Philadelphia wins another close one

Dave Goldberg Associated Press

If the Philadelphia Eagles finally reach the Super Bowl this season, their tight victories the last two weeks will probably have more to do with it than their first five easy wins.

“They are so difficult to play against and I like that,” Donovan McNabb said of Baltimore’s defense after the Eagles’ grinding, pounding 15-10 victory over the Ravens on Sunday. “The margin for error is so small you feel like a 4-yard completion is an accomplishment. Stuff like that can help us down the road.”

Down the road is all that counts for the Eagles — way down the road after losing three straight NFC championships.

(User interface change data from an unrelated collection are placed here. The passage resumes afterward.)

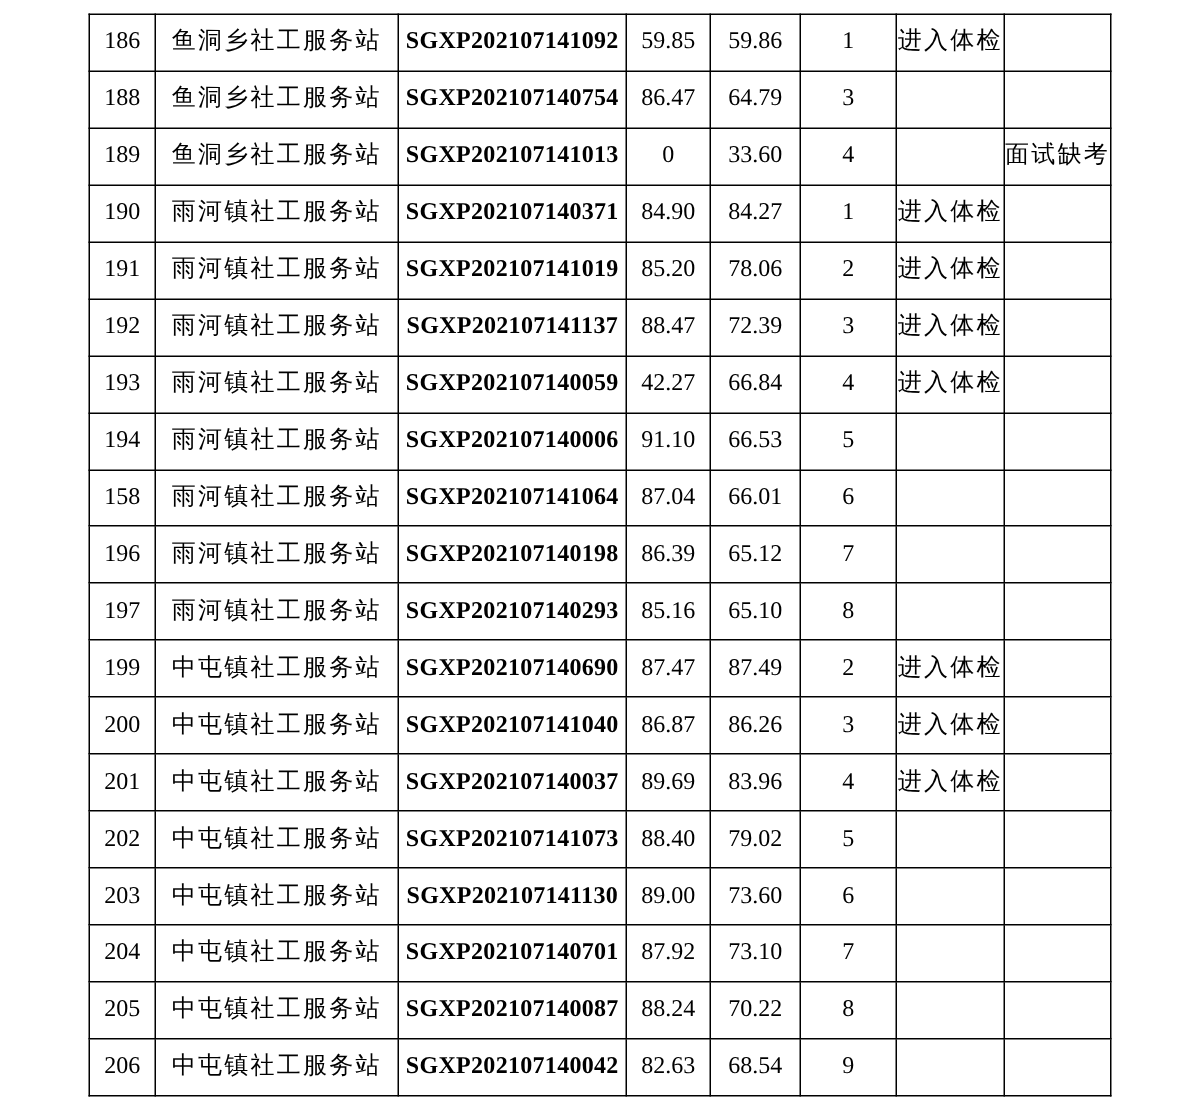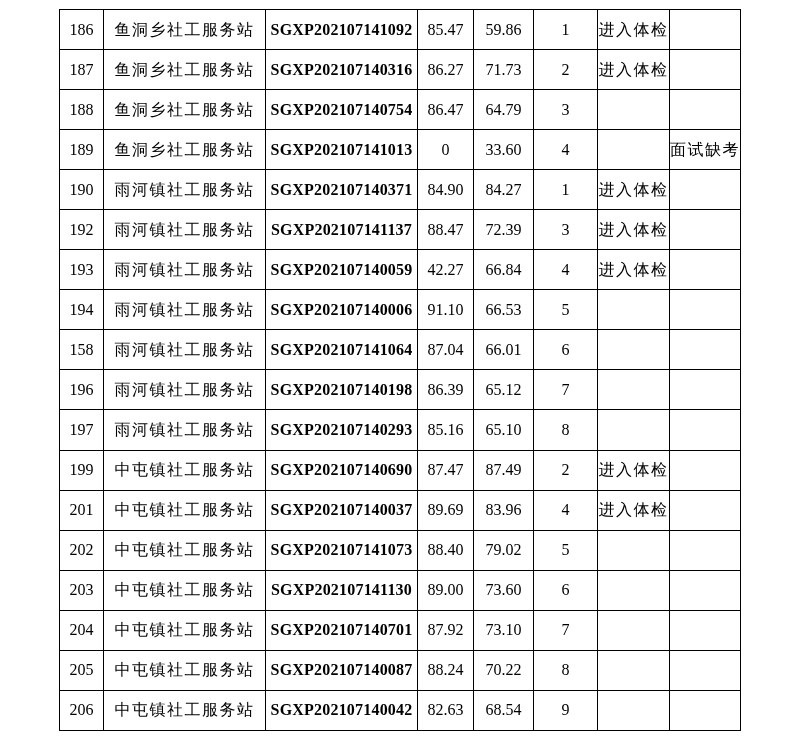--- a/index.html
+++ b/index.html
@@ -74,7 +74,7 @@
     <td class="cell-index">186</td>
     <td class="cell-station">鱼洞乡社工服务站</td>
     <td class="cell-code">SGXP202107141092</td>
-    <td class="cell-score1">85.47</td>
+    <td class="cell-score1">59.85</td>
     <td class="cell-score2">59.86</td>
     <td class="cell-rank">1</td>
     <td class="cell-status">进入体检</td>

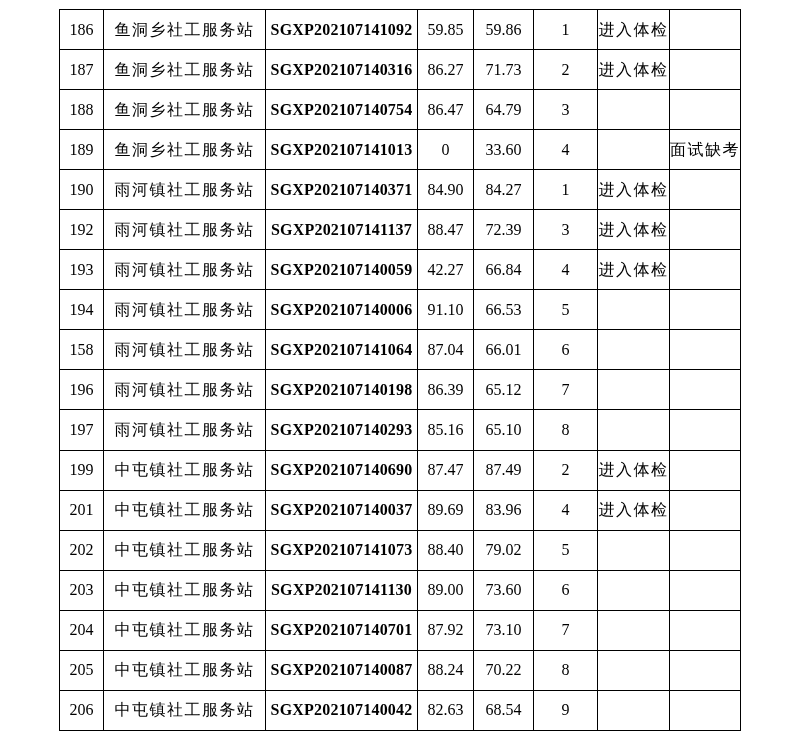--- a/index.html
+++ b/index.html
@@ -81,16 +81,6 @@
     <td class="cell-remark"></td>
   </tr>
         <tr>
-    <td class="cell-index">187</td>
-    <td class="cell-station">鱼洞乡社工服务站</td>
-    <td class="cell-code">SGXP202107140316</td>
-    <td class="cell-score1">86.27</td>
-    <td class="cell-score2">71.73</td>
-    <td class="cell-rank">2</td>
-    <td class="cell-status">进入体检</td>
-    <td class="cell-remark"></td>
-  </tr>
-        <tr>
     <td class="cell-index">188</td>
     <td class="cell-station">鱼洞乡社工服务站</td>
     <td class="cell-code">SGXP202107140754</td>

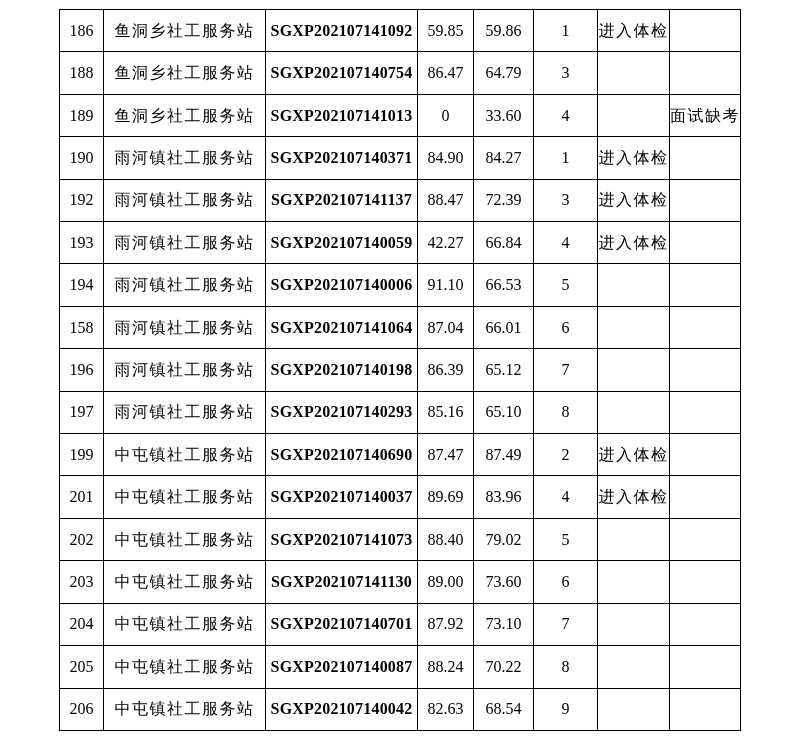--- a/index.html
+++ b/index.html
@@ -111,6 +111,16 @@
     <td class="cell-remark"></td>
   </tr>
         <tr>
+    <td class="cell-index">191</td>
+    <td class="cell-station">雨河镇社工服务站</td>
+    <td class="cell-code">SGXP202107141019</td>
+    <td class="cell-score1">85.20</td>
+    <td class="cell-score2">78.06</td>
+    <td class="cell-rank">2</td>
+    <td class="cell-status">进入体检</td>
+    <td class="cell-remark"></td>
+  </tr>
+        <tr>
     <td class="cell-index">192</td>
     <td class="cell-station">雨河镇社工服务站</td>
     <td class="cell-code">SGXP202107141137</td>

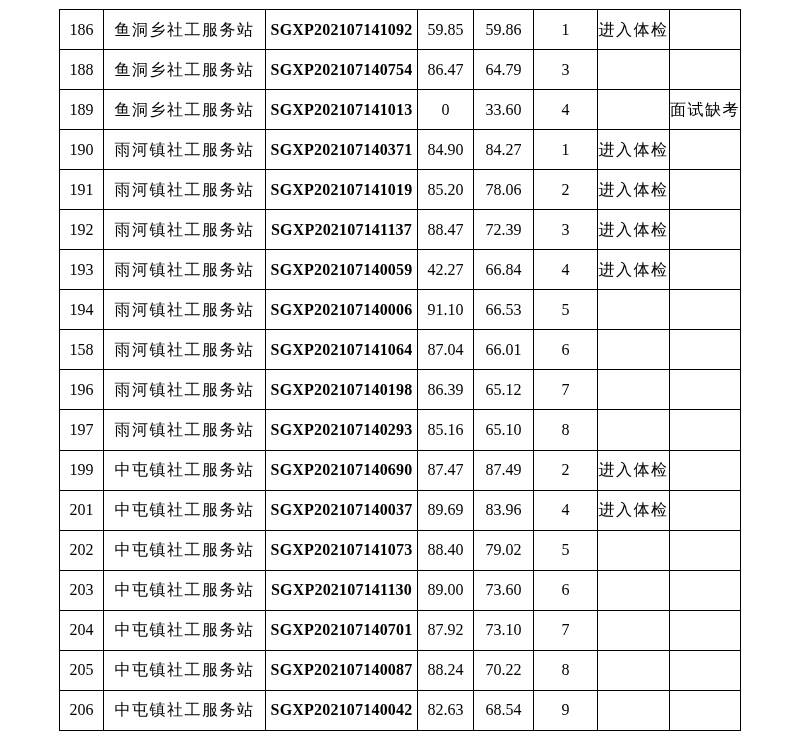--- a/index.html
+++ b/index.html
@@ -191,6 +191,16 @@
     <td class="cell-remark"></td>
   </tr>
         <tr>
+    <td class="cell-index">200</td>
+    <td class="cell-station">中屯镇社工服务站</td>
+    <td class="cell-code">SGXP202107141040</td>
+    <td class="cell-score1">86.87</td>
+    <td class="cell-score2">86.26</td>
+    <td class="cell-rank">3</td>
+    <td class="cell-status">进入体检</td>
+    <td class="cell-remark"></td>
+  </tr>
+        <tr>
     <td class="cell-index">201</td>
     <td class="cell-station">中屯镇社工服务站</td>
     <td class="cell-code">SGXP202107140037</td>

Given the state of the NFC, where everyone else has at least two losses, winning now seems less important for the 7-0 Eagles than establishing attitude. What better team against which to establish attitude than the bruising Ravens?

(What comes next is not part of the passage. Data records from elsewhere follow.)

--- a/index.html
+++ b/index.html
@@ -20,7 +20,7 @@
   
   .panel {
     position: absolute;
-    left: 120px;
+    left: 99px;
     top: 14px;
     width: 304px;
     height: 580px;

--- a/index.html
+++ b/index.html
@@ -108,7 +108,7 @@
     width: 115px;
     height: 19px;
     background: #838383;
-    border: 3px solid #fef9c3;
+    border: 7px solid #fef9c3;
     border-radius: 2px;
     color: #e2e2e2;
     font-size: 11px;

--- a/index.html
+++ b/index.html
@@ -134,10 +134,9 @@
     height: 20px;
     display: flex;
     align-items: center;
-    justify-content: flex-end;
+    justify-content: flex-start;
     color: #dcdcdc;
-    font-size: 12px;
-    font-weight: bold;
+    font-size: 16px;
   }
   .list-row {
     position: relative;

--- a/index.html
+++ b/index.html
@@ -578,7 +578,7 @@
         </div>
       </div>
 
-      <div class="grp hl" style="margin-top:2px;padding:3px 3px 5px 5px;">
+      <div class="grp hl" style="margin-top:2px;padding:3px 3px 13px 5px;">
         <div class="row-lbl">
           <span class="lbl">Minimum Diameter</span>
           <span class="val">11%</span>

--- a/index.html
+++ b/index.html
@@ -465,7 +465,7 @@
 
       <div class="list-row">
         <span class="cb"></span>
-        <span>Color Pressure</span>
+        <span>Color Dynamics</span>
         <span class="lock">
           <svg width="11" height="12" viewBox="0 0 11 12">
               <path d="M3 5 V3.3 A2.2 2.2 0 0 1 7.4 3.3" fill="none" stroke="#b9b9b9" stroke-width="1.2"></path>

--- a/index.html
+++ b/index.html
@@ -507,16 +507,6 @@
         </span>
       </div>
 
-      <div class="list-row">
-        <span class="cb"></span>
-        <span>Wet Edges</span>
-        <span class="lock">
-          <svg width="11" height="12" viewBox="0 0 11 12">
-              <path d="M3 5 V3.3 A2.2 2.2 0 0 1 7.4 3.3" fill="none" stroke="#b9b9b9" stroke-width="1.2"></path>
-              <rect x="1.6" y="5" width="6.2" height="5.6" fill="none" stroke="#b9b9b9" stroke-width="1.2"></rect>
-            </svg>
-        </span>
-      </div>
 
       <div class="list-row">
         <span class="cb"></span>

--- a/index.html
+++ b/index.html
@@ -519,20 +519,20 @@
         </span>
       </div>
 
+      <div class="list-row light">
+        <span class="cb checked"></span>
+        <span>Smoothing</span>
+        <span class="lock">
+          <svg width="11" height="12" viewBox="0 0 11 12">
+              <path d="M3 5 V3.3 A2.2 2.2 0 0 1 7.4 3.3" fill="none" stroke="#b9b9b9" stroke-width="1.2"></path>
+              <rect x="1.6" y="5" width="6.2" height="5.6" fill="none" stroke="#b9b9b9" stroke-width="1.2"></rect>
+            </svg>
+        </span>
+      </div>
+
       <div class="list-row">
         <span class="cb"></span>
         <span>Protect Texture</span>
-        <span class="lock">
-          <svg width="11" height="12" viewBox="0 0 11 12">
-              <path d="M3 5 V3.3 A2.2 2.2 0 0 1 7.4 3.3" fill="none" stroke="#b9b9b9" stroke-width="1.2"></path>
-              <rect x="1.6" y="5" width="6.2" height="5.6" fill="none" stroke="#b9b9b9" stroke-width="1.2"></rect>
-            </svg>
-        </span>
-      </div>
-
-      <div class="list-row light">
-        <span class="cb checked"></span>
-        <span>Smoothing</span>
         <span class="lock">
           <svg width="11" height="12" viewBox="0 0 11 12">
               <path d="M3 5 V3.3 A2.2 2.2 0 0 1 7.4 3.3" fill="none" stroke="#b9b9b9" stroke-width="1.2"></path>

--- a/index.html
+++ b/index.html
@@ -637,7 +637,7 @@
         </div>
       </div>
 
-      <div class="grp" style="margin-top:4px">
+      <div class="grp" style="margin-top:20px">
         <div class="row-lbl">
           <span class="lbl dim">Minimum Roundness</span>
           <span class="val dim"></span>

Sunday’s game was perfect for that.

Yes, Baltimore was playing without its three best offensive players: suspended Jamal Lewis and injured Jonathan Ogden and Todd Heap. But its defense was intact and relentless and the best sign for the Eagles was that they pounded back.

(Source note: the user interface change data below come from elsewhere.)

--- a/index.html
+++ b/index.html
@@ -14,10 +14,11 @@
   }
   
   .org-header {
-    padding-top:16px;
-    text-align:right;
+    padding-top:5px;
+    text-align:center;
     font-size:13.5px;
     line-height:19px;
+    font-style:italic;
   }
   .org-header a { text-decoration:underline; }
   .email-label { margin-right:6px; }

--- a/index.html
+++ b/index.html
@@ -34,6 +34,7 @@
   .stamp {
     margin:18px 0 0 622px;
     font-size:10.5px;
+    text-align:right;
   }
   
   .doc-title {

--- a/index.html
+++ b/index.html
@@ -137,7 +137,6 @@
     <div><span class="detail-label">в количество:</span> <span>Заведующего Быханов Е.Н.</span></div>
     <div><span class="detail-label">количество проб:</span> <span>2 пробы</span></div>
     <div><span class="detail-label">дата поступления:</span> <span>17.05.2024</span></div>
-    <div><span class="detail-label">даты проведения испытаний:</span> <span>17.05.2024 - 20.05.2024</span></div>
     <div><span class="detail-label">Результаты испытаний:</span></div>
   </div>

In fact, for three quarters, this was a game played just the way Baltimore wanted. It was 3-3 after a quarter, 6-3 Eagles at halftime and after three quarters. With few offensive weapons, the Ravens played the only way they could, hoping to force a turnover that could give them the easy touchdown they couldn’t get any other way.

It worked to a point

The defense didn’t get any touchdowns, but it prevented one when Ed Hartwell knocked the ball from McNabb at the 1-yard-line just as the Eagles seemed about to score early in the second quarter.

But Philadelphia’s defense set up a score, finally forcing the turnover that decided the game.

With the Eagles up 9-3 early in the fourth quarter and the Ravens driving about as well as their impaired offense could drive, Brian Dawkins knocked the ball from Chester Taylor and Hollis Thomas recovered at the Philadelphia 35. Nine plays later, McNabb finally found Terrell Owens for the game’s first touchdown, and after the 2-point conversion try failed, it was 15-3.

That it was Dawkins was significant.

A lot of the pregame talk suggested it was “physical” Baltimore against “finesse” Philadelphia. If there is one Eagle who’s the antithesis of finesse, it’s Dawkins, one of the best safeties in the league and the leader of the defense during Andy Reid’s coaching tenure, which began in 1999.

Owens’ touchdown dance added the obligatory sideshow to this game. It mimicked Ray Lewis, with whom he exchanged trash talk from 100 or so miles away after declining to report to the Ravens after being traded from the 49ers, instead forcing a second deal that sent him to Philadelphia.

But he talked real football afterward.

“Every game is not going to be a blowout,” he said. “With their defense, we knew it was going to be tight and difficult. But all that can do is help us later.”

That was the point. These type wins are a big help.

It started last week in overtime in Cleveland. And it continued Sunday against the Ravens.